[Image comparison data]
★ ★ ★

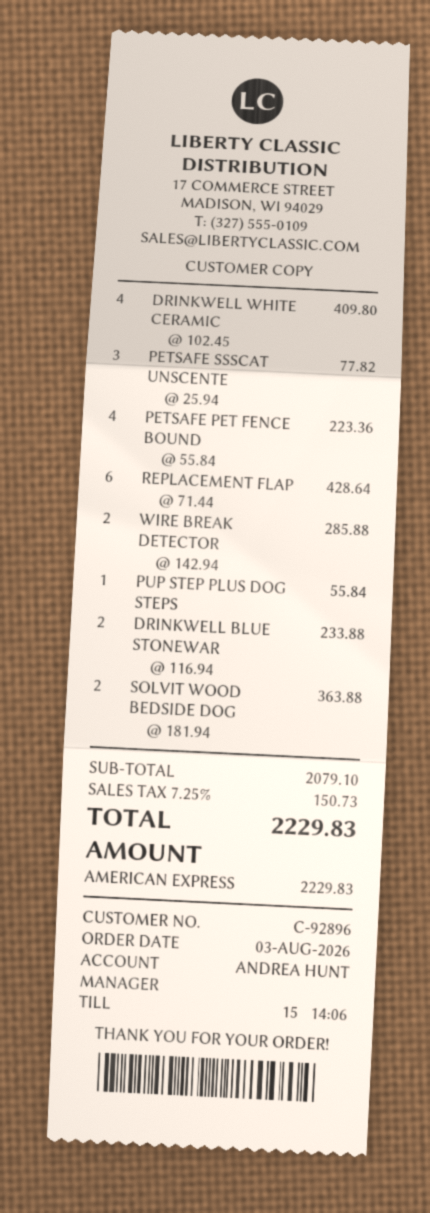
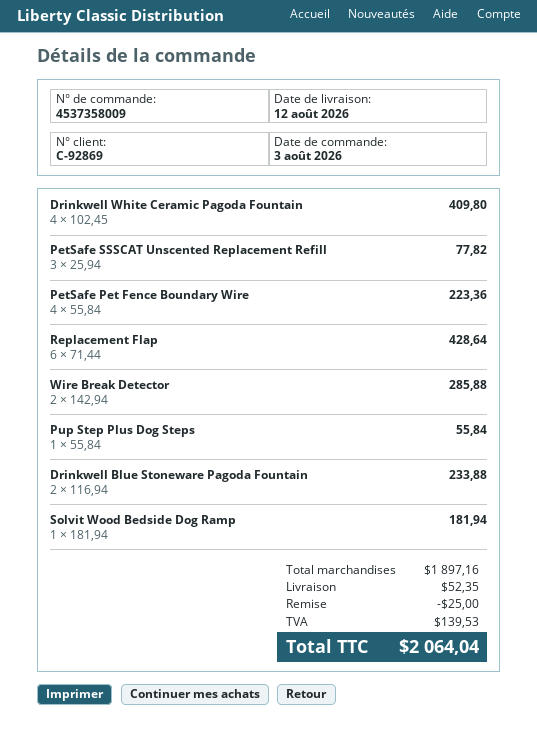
customer number: C-92896 -> C-92869
SOLVIT WOOD BEDSIDE DOG: 2 x 181.94 = 363.88 -> 1 x 181.94 = 181.94
subtotal: 2079.10 -> 1897.16
discount: none -> 25.00
shipping: none -> 52.35
tax: 150.73 -> 139.53
total: 2229.83 -> 2064.04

★ ★ ★

No picture belongs in the answer; the rest of the records must be repeated exactly.

customer number: C-92896 -> C-92869
SOLVIT WOOD BEDSIDE DOG: 2 x 181.94 = 363.88 -> 1 x 181.94 = 181.94
subtotal: 2079.10 -> 1897.16
discount: none -> 25.00
shipping: none -> 52.35
tax: 150.73 -> 139.53
total: 2229.83 -> 2064.04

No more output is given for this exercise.